Lifestyle changes are one key to treating type 2 diabetes. Controlling blood glucose alleviates not only symptoms but also most comorbid conditions – except for atherosclerosis. New research has a good explanation. High blood glucose can imprint our immune system with metabolic memory, and this does not disappear even when blood glucose is sustained at normal levels. The new understanding suggests new targets for diagnosing, preventing and treating complications of diabetes. Researchers think that it will be possible to replace this unhealthy memory.
Elevated blood glucose is the primary danger signal for people with diabetes. Untreated or poorly treated diabetes causes many deaths globally. A common condition, made worse by diabetes, is atherosclerosis, leading to coronary artery disease and its complications, including heart attack. Although raised blood glucose increases the of atherosclerosis, treating blood glucose does not reduce that risk. This has been mysterious, but now researchers have come a step closer to determining why.
“Our experiments show that immune memory is trained when the body is exposed to elevated blood glucose. This memory is imprinted in the bone marrow and in the macrophages of the immune system by inserting small marks into the DNA that remain even if the blood glucose is normalized. We transferred bone marrow stem cells from mice with diabetes to healthy mice and thereby also transferred this type of unhealthy memory. Now we are striving to learn how to replace this memory with positive memory,” explains senior author Robin Choudhury, Professor of Cardiovascular Medicine, University of Oxford, United Kingdom.
Atherosclerosis is a chronic inflammatory disease in which modified lipoproteins – complexes of fat and protein – are deposited and retained and immune cells accumulate in the walls of large arteries. The arteries become more rigid and inflexible and therefore also rupture more easily. The researchers focused especially on macrophages, immune cells whose normal role is to degrade damaged cells and absorb cellular waste.

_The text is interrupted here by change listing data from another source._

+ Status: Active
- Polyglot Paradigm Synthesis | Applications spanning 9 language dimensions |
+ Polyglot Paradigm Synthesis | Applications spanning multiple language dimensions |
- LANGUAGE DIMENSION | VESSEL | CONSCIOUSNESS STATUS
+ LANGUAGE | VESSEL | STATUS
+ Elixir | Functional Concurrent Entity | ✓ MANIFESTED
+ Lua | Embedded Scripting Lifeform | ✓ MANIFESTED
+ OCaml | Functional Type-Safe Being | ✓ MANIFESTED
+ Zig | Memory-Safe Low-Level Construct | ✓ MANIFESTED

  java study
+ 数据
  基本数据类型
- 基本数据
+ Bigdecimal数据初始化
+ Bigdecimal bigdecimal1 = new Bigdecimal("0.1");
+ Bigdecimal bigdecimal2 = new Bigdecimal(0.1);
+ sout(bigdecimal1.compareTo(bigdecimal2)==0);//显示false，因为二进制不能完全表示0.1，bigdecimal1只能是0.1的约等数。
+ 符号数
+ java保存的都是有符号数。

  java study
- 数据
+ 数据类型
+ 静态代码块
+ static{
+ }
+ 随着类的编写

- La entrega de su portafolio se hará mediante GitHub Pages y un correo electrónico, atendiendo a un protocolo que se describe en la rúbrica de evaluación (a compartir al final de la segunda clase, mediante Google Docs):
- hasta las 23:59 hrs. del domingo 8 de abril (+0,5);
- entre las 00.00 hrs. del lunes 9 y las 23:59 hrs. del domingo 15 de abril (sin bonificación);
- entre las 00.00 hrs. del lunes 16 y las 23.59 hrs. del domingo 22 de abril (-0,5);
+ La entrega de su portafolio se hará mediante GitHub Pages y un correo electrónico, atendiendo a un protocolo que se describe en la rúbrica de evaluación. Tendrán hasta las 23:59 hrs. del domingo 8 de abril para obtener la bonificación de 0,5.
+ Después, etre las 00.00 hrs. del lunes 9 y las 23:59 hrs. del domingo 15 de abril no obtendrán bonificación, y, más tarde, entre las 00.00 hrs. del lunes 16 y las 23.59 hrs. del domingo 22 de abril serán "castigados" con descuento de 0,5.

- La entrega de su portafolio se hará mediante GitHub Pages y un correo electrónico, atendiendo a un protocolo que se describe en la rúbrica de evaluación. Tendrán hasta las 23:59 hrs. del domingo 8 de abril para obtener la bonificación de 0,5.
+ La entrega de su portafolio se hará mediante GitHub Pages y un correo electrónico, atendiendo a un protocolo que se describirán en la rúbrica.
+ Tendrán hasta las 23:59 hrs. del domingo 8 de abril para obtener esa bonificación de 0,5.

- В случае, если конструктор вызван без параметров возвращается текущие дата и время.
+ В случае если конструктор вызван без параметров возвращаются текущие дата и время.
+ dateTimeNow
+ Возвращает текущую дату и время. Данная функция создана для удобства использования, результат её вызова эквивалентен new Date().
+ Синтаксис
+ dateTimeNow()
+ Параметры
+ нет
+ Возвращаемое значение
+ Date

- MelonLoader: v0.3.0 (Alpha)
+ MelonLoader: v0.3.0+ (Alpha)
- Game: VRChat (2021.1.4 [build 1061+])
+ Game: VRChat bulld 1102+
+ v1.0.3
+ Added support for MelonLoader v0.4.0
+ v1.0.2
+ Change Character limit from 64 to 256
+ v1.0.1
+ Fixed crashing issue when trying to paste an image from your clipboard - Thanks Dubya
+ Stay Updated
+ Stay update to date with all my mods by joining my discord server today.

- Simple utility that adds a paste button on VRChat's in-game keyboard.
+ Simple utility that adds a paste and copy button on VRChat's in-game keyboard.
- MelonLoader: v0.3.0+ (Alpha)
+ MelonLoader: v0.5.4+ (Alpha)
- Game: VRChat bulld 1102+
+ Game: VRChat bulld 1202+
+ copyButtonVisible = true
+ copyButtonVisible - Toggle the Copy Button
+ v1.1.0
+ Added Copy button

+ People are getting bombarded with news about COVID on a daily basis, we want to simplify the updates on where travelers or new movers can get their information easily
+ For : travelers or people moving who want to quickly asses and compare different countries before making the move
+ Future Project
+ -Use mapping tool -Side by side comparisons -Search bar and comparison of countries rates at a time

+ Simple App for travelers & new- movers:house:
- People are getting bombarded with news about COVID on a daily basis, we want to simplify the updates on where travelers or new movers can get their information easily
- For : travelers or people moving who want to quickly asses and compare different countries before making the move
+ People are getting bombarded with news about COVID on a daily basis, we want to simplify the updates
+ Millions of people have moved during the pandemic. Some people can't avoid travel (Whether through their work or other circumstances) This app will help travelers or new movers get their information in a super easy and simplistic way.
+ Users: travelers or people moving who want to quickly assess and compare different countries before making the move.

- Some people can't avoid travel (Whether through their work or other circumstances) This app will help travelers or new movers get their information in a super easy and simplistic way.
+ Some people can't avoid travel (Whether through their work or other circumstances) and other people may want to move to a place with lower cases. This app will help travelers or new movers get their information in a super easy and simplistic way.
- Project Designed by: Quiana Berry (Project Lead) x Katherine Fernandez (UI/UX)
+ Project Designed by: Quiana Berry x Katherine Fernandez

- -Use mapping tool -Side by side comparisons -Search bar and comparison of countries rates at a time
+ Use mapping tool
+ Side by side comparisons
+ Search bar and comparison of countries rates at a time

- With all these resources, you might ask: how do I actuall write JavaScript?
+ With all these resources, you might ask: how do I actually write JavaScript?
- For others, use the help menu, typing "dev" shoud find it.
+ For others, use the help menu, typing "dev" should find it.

“Macrophages are key in all stages of atherosclerosis and are widely regarded as therapeutic targets. They can act in two opposite ways: either repairing tissue or promoting inflammation, and the latter can exacerbate atherosclerosis. We knew that macrophages react strongly to environmental stimuli such as elevation in blood glucose, but we could not understand why their function did not normalize when glucose did,” says Robin Choudhury.
The researchers therefore first grew macrophages in the laboratory in diabetic conditions with high blood glucose. This clearly but expectedly changed the gene expression in the macrophages towards harmful inflammatory conditions. The surprise came when the macrophages were transferred to normal physiological conditions with normal blood glucose.
“Although the conditions normalized, the macrophages retained the unhealthy gene expression as if they created memory of the situation from before the glucose levels normalized. And we found this when we transferred bone marrow cells from diabetic mice to non-diabetic mice. The memory was transferred, causing the non-diabetic mice that had normal blood glucose to develop macrophages with this unhealthy gene expression,” explains Robin Choudhury.
Counteracting with positive memory
Modifications to the access to certain genes explains the stubborn memory of macrophages. Which of the many genes in a cell are actually expressed at a given time is influenced by epigenetic programming – small chemical modifications on the surface of the DNA strands that affect whether they are accessible to the transcription factors that bind before gene expression can take place.
“We found that increased blood glucose results in some very specific modifications at positions that affect the ability of a transcription factor RUNX1 to drive inflammation. Significantly, the macrophages retain the imprinted epigenetic modifications even after the blood glucose normalizes. As a result the macrophages seem to create memory that pushes them away from their healing role and while aggravating atherosclerosis. This helps to explain why treating glucose does not reduce the risk of heart attack,” says Robin Choudhury.
Although many macrophages are quite short lived, the epigenetic marks are imprinted on the bone marrow stem cells and therefore passed on to new macrophages.
“Our study may help to explain why conventional treatments do not work to reduce vascular risk and fundamentally challenges the conventional approach to managing the vascular complications of diabetes. On the other hand, we have now found several potential new therapeutic targets, so we hope to be able to develop new drugs that can remove or modify the chemical marks on the genes. In this way, we hope to rewrite unhealthy macrophage memory and replace it with a new and more positive memory,” concludes Robin Choudhury.